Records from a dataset
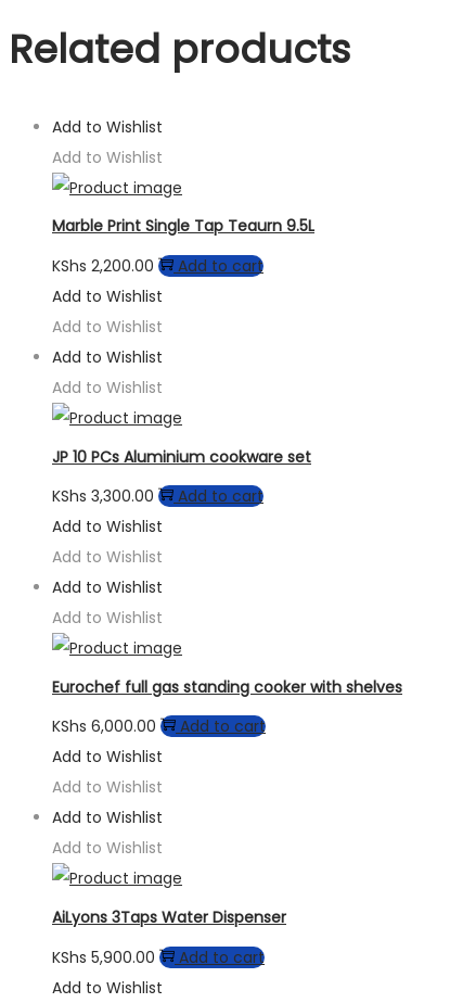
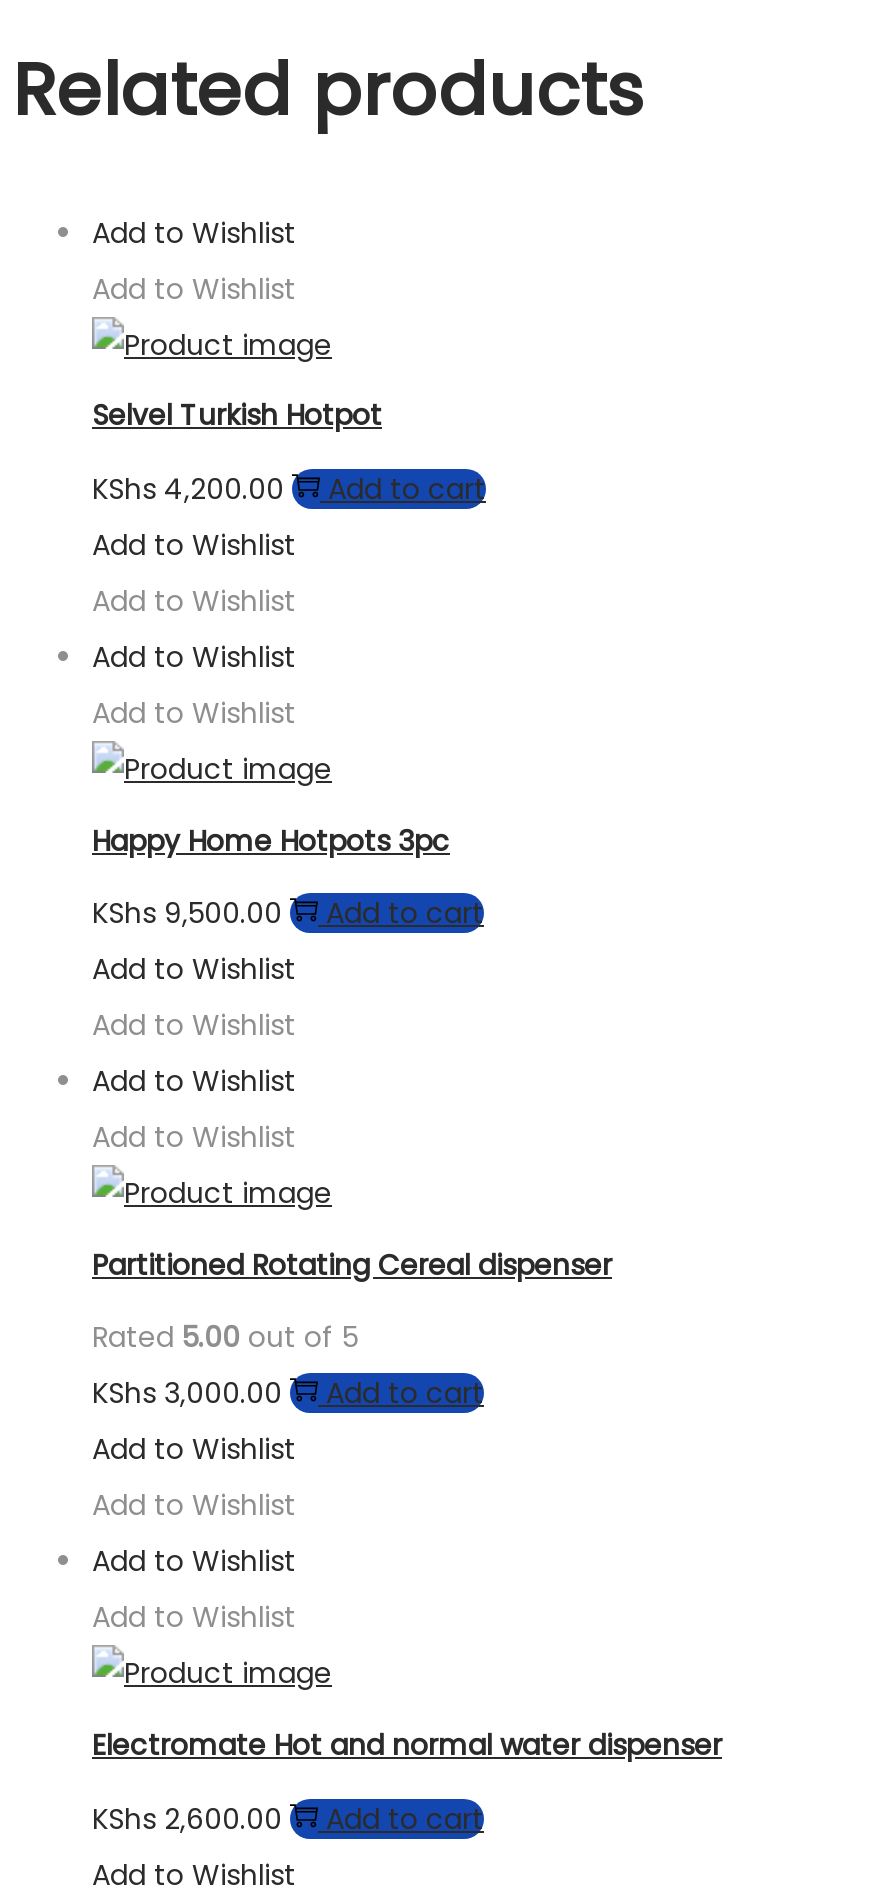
[52,215,314,237] Marble Print Single Tap Teaurn 9.5L -> [92,396,382,436] Selvel Turkish Hotpot
[52,255,263,277] KShs 2,200.00 Add to cart -> [92,469,486,509] KShs 4,200.00 Add to cart
[52,446,311,467] JP 10 PCs Aluminium cookware set -> [92,820,450,860] Happy Home Hotpots 3pc
[52,485,263,507] KShs 3,300.00 Add to cart -> [92,893,484,933] KShs 9,500.00 Add to cart
[52,676,402,698] Eurochef full gas standing cooker with shelves -> [92,1244,612,1284] Partitioned Rotating Cereal dispenser
[52,716,156,737] KShs 6,000.00 -> [92,1318,358,1414] Rated 5.00 out of 5 | KShs 3,000.00
[52,906,286,928] AiLyons 3Taps Water Dispenser -> [92,1725,722,1765] Electromate Hot and normal water dispenser
[52,946,265,968] KShs 5,900.00 Add to cart -> [92,1798,484,1838] KShs 2,600.00 Add to cart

> Activity
Within the data above, the lines from the one with "[52,255,263,277] KShs 2,200.00" to the one with "[52,485,263,507] KShs 3,300.00" must be repeated exactly; no other line belongs in the answer.

> Solution
[52,255,263,277] KShs 2,200.00 Add to cart -> [92,469,486,509] KShs 4,200.00 Add to cart
[52,446,311,467] JP 10 PCs Aluminium cookware set -> [92,820,450,860] Happy Home Hotpots 3pc
[52,485,263,507] KShs 3,300.00 Add to cart -> [92,893,484,933] KShs 9,500.00 Add to cart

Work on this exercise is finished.